California Man Sues Edward Jones over Wheelchair Accessibility
Edward D. Jones & Co. was sued on Wednesday in federal court over claims that one of its California offices is inaccessible to wheelchair-bound individuals.
Guy Fairon, who describes himself as “an individual with a mobility disability who is at times dependent upon a wheelchair,” claims that a Jones branch in Huntington Beach has a steep curb ramp around the sidewalk that is in excess of the 2% maximum grade allowed by the Americans with Disability Act’s accessibility guidelines.
He discovered the barrier when he attempted to visit the branch for “investment information” in July, according to the complaint that was filed in U.S. District Court in the Central District of California. The lawsuit does not directly say whether Fairon is an Edward Jones client, but notes that he would like to continue to do business with the firm because of its location.
“Defendants have been previously put on actual or constructive notice that the business is inaccessible to Plaintiff,” said the lawsuit, which names Edward Jones and DRT Investments, LLC, the owner of the Beach Boulevard building housing the branch, as plaintiffs.
Fairon seeks an injunction requiring removal of the barrier as well as actual and “deterrence damages” based on alleged violations of the federal ADA law and the California Civil Rights Act.
A branch office administrator for Ryan T. Omoto, the Jones advisor who works at the Beach Boulevard branch, referred calls to the firm’s corporate communications department.
“We are currently reviewing the complaint and can’t comment further,” John Boul, an Edward Jones spokesman, wrote in an email.
Fairon has filed at least nine other ADA accessibility complaints since July in the same court against local businesses and national chains, including Starbucks, according to court records. Edward Jones is the only financial services industry defendant.

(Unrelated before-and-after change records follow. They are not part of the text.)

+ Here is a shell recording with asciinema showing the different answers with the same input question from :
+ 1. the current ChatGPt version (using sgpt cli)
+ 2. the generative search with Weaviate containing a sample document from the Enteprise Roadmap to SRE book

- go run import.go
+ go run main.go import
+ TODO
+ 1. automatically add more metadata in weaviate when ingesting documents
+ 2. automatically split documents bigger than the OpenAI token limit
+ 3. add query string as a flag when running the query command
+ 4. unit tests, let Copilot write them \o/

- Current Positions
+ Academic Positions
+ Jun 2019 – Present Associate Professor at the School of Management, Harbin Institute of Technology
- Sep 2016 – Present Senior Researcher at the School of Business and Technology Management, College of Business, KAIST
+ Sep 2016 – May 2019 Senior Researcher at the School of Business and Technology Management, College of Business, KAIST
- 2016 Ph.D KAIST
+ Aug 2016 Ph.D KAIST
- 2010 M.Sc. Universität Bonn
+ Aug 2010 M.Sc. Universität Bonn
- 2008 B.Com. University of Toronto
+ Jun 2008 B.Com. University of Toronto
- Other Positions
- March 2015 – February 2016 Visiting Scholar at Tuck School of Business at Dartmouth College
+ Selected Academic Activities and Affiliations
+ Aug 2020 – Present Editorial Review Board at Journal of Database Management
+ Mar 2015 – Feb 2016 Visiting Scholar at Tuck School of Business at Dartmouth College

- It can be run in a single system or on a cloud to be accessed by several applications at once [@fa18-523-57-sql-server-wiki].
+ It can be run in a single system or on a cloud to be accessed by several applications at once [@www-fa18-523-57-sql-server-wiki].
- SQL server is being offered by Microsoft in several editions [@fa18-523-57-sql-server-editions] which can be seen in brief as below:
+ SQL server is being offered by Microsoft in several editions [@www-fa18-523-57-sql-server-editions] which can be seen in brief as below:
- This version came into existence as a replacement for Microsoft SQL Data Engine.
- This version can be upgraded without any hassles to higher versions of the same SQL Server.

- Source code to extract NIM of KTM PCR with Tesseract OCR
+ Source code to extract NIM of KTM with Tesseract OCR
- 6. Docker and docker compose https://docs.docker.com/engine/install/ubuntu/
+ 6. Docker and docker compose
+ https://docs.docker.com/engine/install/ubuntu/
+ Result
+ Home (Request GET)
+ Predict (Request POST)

Timothy G. McFarlin, a lawyer representing Fairon, did not return a call for comment, and Fairon could not be reached.
A lawyer who represented DRT Investments in a similar case last year declined to comment. The earlier case, involving access to another property, was voluntarily dismissed, with each party bearing their own court costs, according to court filings.
U.S companies, including banks and brokers, have been fielding a flood of lawsuits claimed access violations since the Trump administration withdrew rule-making proposals from the Obama-era Department of Justice aimed at clarifying terms of the federal disabilities law. TD Ameritrade earlier this month reached an agreement in principle with a blind customer that would require it to redesign some of its web pages to make them accessible to the visually impaired. The plaintiff dropped her request for class-action certification.